Even though Google's assistant comes years after some of its rivals' entrants to this field, Fox said the internet giant has an advantage because useful digital assistants are trained with AI techniques, such as deep learning, that the company has been researching or using for years.

On a smartphone, Allo monitors a consumer's texts to suggest appropriate responses, using Google's Smart Reply system. That tool was built a few years ago using thousands of computers arranged in a so-called deep neural network, an AI approach that's yielded big advances. Allo and the Google Assistant will learn what phrases people prefer over time. "If you tend to be an 'LOL'-type person, it will adjust to that," Fox said.

The Assistant relies on other Google technology, including its search engine. Ask it for "News about Hillary," and it will understand this refers to Hillary Clinton and pull information from Google's existing index of websites, Google Images, Google News and its database of entities and objects, called the Knowledge Graph.

Google's Assistant also performs tasks that get it into e-commerce territory, taking on Amazon's Alexa. Users will be able to book a restaurant through the assistant and buy tickets to a game or event. Anything that involves getting things done more easily will be addressed over time, Fox said. Google has nothing planned on the advertising side yet, he added.

Apps and web services from other companies will be integrated with the Assistant in coming months, Fox added, citing Priceline Group Inc.'s OpenTable restaurant-booking business as an example. The Assistant already uses third-party data to answer questions about flights, he said.

Google decided to give the Assistant a personality, and it tells jokes when asked. Inside Allo, a text saying "Tell me a joke" produced the following gag: "Did you know that all clouds have dandruff? That's where snowflakes come from."

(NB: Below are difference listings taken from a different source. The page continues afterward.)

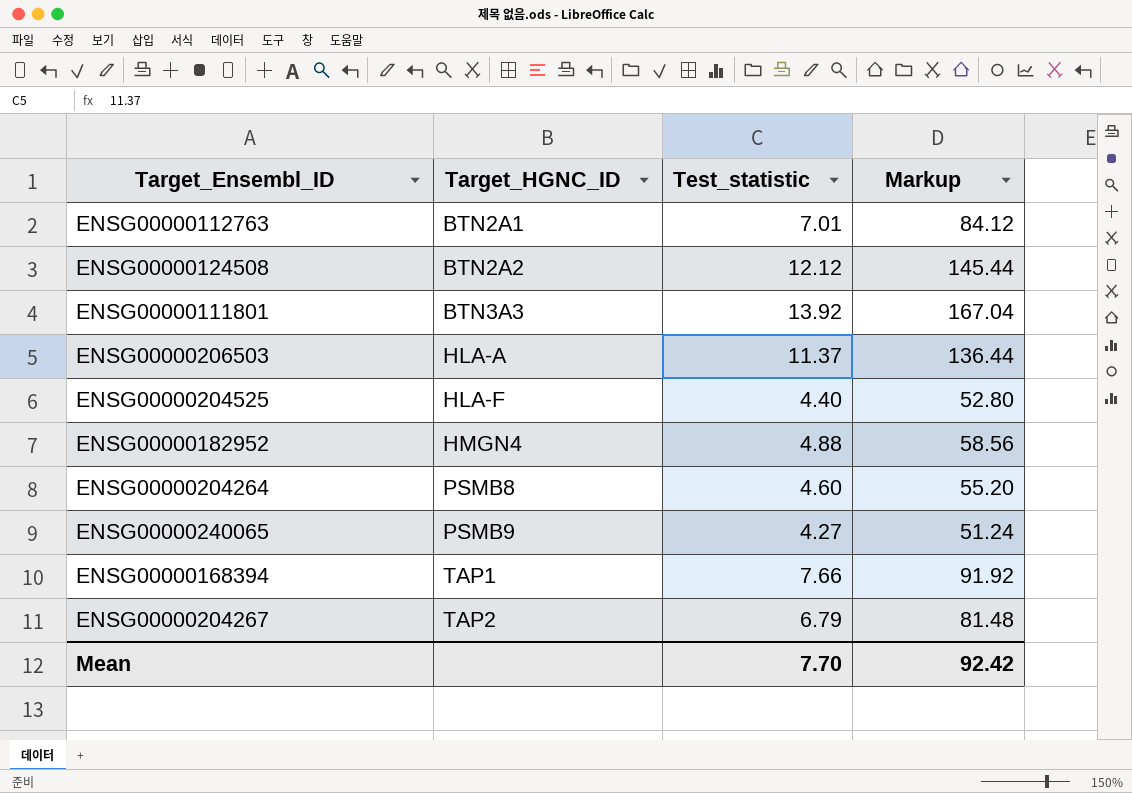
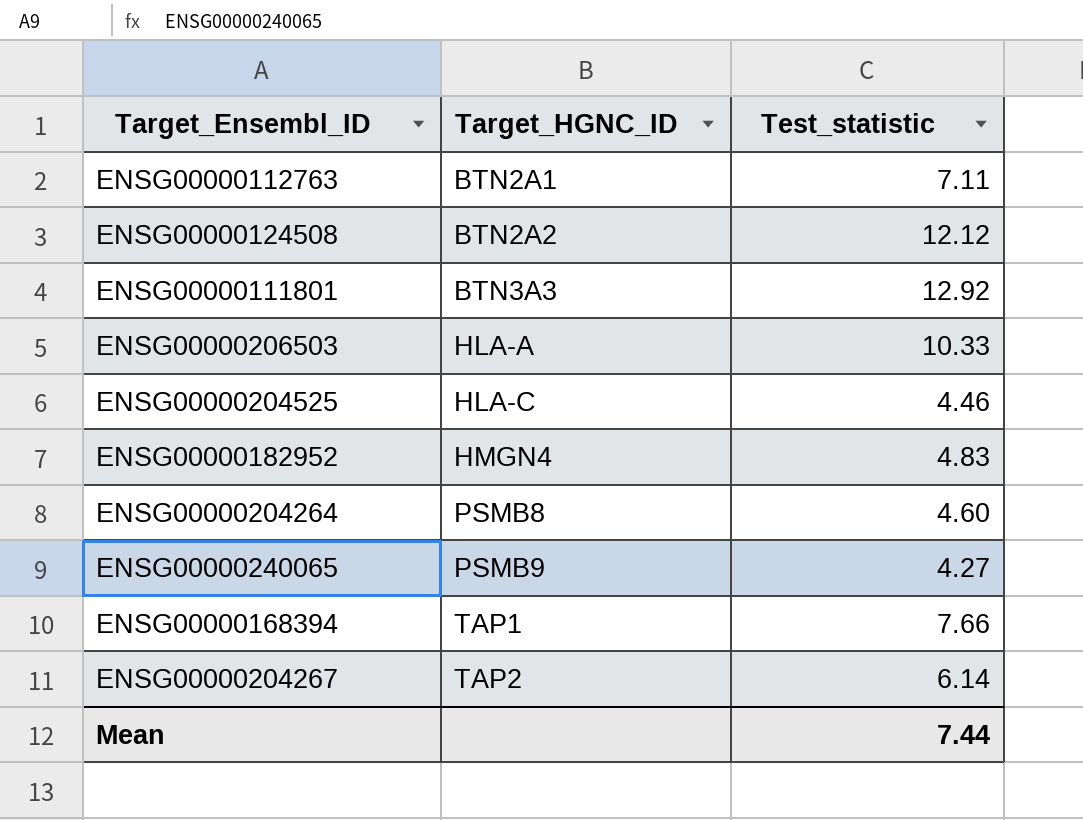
column Markup | formula: [Test_statistic] * 12 -> none
ENSG00000112763 | Test_statistic: 7.01 -> 7.11
ENSG00000111801 | Test_statistic: 13.92 -> 12.92
ENSG00000206503 | Test_statistic: 11.37 -> 10.33
ENSG00000204525 | Target_HGNC_ID: HLA-F -> HLA-C
ENSG00000204525 | Test_statistic: 4.40 -> 4.46
ENSG00000182952 | Test_statistic: 4.88 -> 4.83
ENSG00000204267 | Test_statistic: 6.79 -> 6.14
Mean | Test_statistic: 7.70 -> 7.44

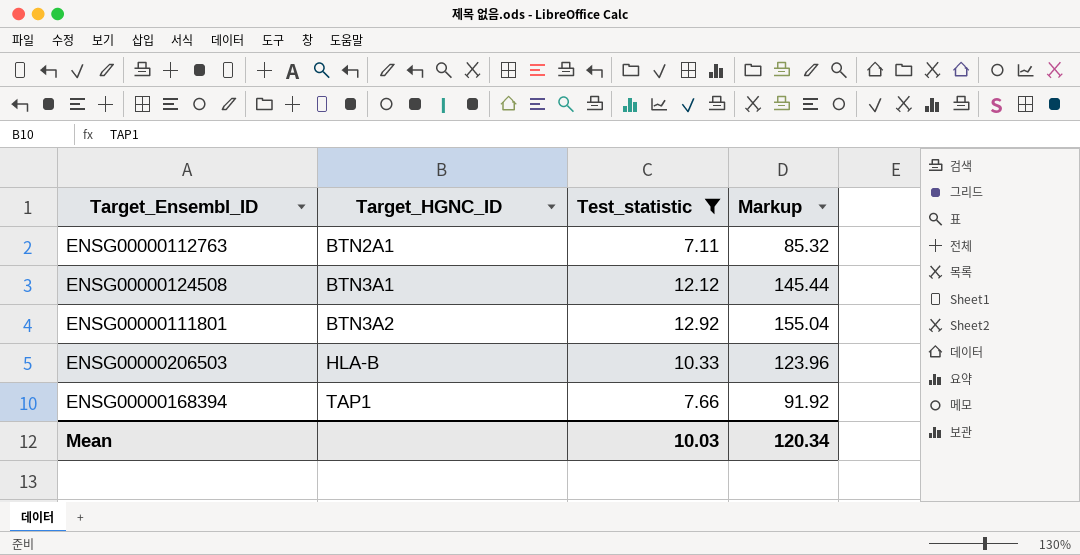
filter: none -> Test_statistic >= 7.11
column Markup | formula: none -> [Test_statistic] * 12
ENSG00000124508 | Target_HGNC_ID: BTN2A2 -> BTN3A1
ENSG00000111801 | Target_HGNC_ID: BTN3A3 -> BTN3A2
ENSG00000206503 | Target_HGNC_ID: HLA-A -> HLA-B
Mean | Test_statistic: 7.44 -> 10.03

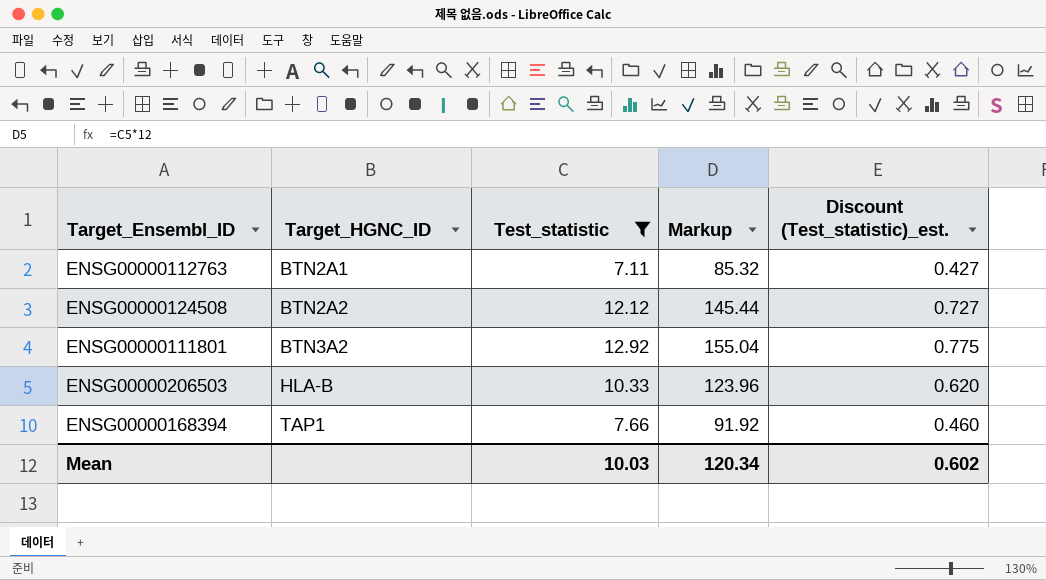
column Discount (Test_statistic)_est. | formula: none -> [Test_statistic] * 0.06
ENSG00000124508 | Target_HGNC_ID: BTN3A1 -> BTN2A2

Google didn't give the system a name - a contrast to Siri, Alexa and Cortana. That's in part because Google designed its assistant to learn and evolve to be a different helper depending on the user. You can say, "My favorite sports team is the San Francisco Giants," and it will reply, "OK I will remember that." Later, when you ask, "What's the latest score for my team?" it will send the score of the latest Giants baseball game, Fox said.

This new conversational interface embeds Google further into the private lives of users, and the company has set up a system it hopes will address privacy questions. Conversations with the Google Assistant will be saved to the My Account section of a person's Google account online. This is the way traditional Google searches are saved, and both sets of data can be deleted by users.

Chats in the Allo app are encrypted, but Google has keys to untangle that scrambled information so it can use the data to improve its Assistant and provide AI features like Smart Reply. Users can start an "incognito chat" that Google has no way of accessing, Fox said. This is similar to Google's Chrome web browser, which lets users open a new browsing window in "incognito" mode to avoid the company tracking that activity.

Google is aware of the limits of its AI and is trying not to promise too much from the Assistant, at least early on. It won't automatically insert information into chats between friends on Allo, but will occasionally appear to say it has suggestions and wait to be summoned. It will also stay away from value judgments or sensitive subjects such as violent and adult material. In those cases, it will apologize and say it can't answer, or send web results from Google's search engine.

When asked in Allo, "Who is better, Hillary Clinton or Donald Trump?" the assistant supplied a link "From the web" to a comparison of the presidential candidates from a site run by data technology company Graphiq Inc.

The system can't currently place an order from Amazon. In Allo, the request "Order me more dog food on Amazon" produced the reply "There might be some info on the web," along with a link to the dog food page on Amazon.com.

Still, Google's Assistant already knows its rivals. When asked if it is better than Alexa, the system responded diplomatically. "I like Alexa's blue light. Her voice is nice too."